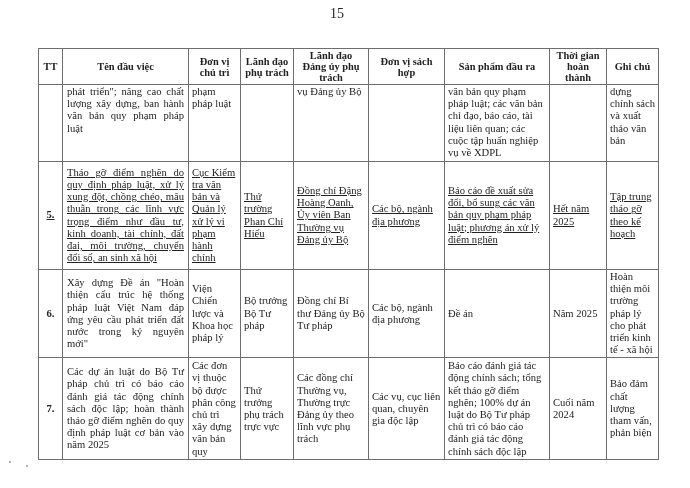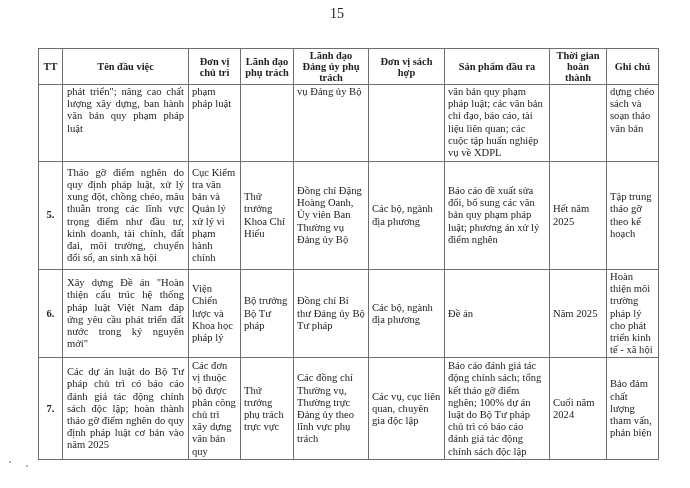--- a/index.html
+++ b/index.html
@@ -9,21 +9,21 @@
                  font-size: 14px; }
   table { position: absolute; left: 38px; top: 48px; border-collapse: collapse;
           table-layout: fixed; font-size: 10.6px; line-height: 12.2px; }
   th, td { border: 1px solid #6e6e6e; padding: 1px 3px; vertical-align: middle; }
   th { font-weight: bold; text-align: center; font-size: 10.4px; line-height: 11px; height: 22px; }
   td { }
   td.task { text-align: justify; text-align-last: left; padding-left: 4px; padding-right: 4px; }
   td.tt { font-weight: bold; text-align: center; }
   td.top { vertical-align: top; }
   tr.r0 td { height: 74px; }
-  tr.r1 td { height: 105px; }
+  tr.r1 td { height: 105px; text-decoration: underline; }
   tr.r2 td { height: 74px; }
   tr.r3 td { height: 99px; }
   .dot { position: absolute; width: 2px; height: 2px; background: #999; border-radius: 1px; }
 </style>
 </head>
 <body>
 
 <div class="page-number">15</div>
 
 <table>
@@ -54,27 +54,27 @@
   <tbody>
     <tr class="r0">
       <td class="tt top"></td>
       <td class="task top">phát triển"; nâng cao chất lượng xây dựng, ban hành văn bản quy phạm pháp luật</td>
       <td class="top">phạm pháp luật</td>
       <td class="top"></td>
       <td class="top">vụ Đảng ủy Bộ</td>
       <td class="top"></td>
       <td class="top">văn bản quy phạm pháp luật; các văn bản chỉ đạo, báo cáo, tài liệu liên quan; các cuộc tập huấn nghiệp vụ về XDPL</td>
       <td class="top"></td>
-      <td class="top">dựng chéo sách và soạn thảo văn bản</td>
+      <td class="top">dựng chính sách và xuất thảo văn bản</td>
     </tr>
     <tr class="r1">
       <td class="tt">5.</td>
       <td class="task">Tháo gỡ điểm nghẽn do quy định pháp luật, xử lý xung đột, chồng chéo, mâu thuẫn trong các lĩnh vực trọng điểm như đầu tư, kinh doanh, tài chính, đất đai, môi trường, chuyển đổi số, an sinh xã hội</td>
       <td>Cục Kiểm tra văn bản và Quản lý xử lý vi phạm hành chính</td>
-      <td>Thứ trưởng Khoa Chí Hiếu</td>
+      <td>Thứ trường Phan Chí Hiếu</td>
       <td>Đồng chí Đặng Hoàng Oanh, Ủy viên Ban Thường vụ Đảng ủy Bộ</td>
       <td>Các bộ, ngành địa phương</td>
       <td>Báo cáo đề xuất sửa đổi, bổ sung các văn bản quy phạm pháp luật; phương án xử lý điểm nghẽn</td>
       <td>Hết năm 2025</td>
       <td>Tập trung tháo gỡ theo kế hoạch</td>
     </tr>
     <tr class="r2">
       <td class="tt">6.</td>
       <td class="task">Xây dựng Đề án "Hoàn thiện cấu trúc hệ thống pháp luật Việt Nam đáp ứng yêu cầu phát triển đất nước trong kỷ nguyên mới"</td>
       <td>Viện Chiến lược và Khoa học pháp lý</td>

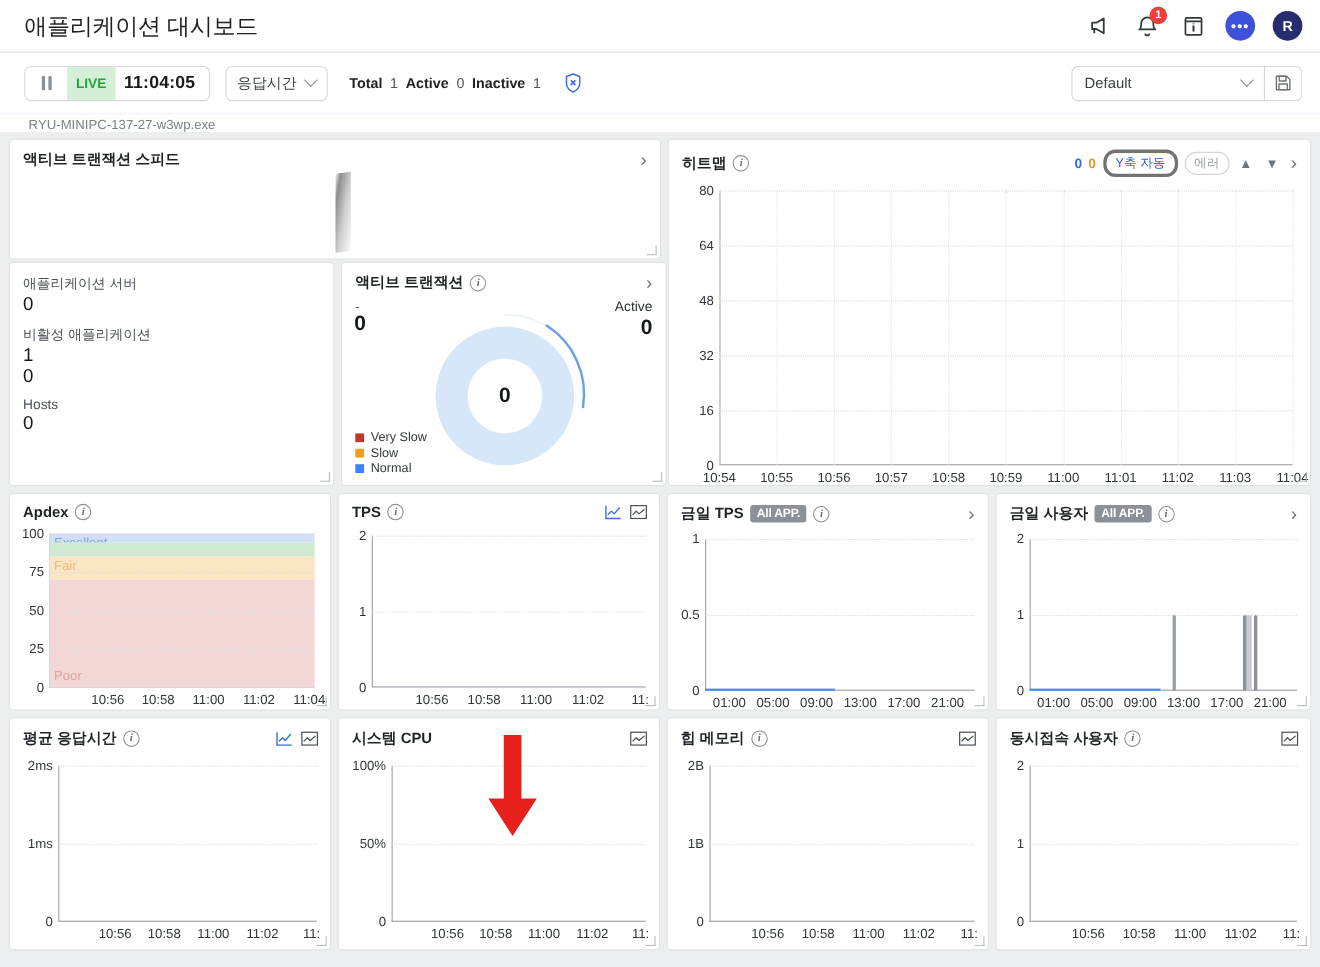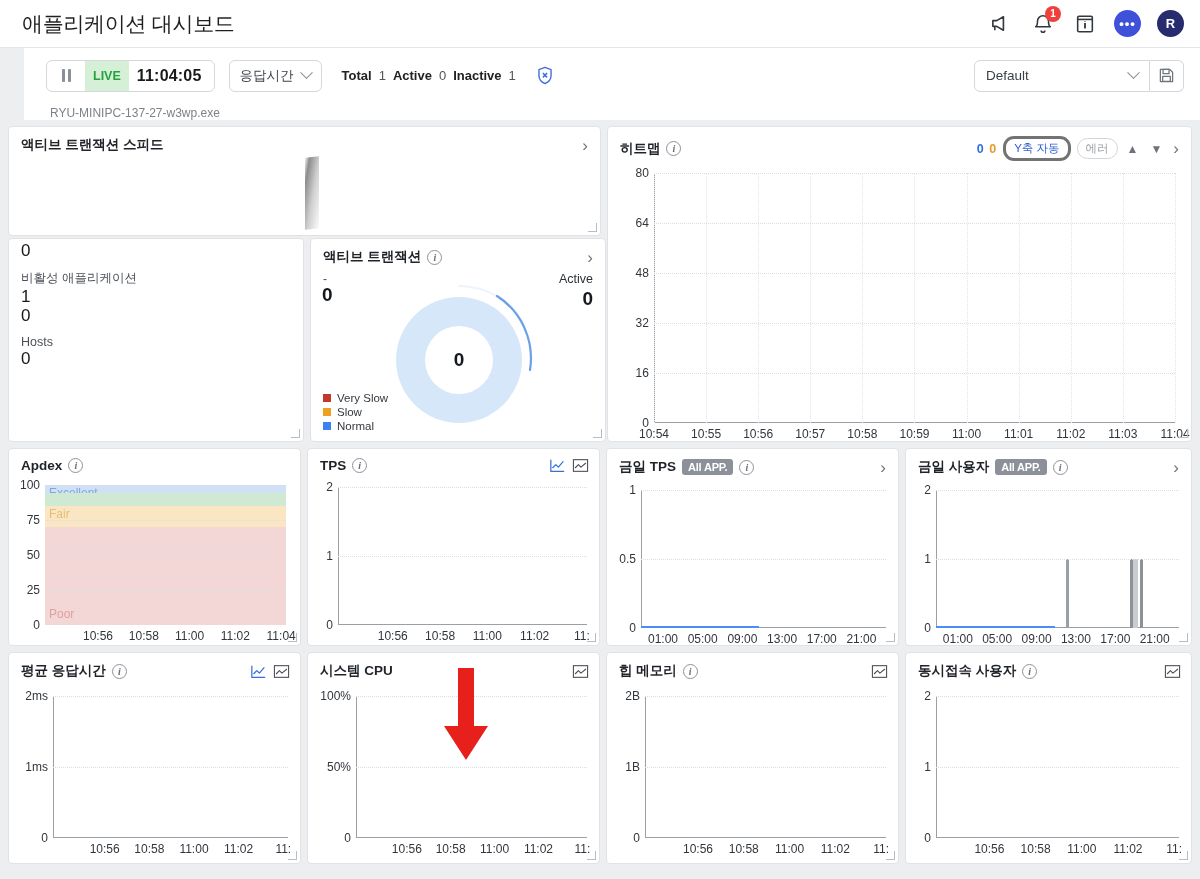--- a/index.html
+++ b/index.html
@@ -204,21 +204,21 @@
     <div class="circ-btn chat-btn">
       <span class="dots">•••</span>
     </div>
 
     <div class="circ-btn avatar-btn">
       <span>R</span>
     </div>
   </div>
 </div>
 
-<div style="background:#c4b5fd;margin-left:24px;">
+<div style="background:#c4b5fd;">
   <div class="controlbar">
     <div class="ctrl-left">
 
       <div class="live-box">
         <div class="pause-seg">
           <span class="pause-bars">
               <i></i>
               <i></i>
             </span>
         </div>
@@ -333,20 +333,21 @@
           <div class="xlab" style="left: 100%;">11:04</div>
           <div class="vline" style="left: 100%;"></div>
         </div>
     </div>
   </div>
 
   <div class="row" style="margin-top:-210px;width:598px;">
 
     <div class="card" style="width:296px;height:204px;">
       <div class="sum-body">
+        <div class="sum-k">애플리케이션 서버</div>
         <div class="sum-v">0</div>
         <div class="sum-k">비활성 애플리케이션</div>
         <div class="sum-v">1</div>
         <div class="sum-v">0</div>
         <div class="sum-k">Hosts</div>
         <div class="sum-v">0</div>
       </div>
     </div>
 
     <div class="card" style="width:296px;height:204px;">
□ □ □ □
REQUIRED WORK
Check each line in the listing above for the string "margin", then report how many lines contain it, with no other text.

RESPONSE
2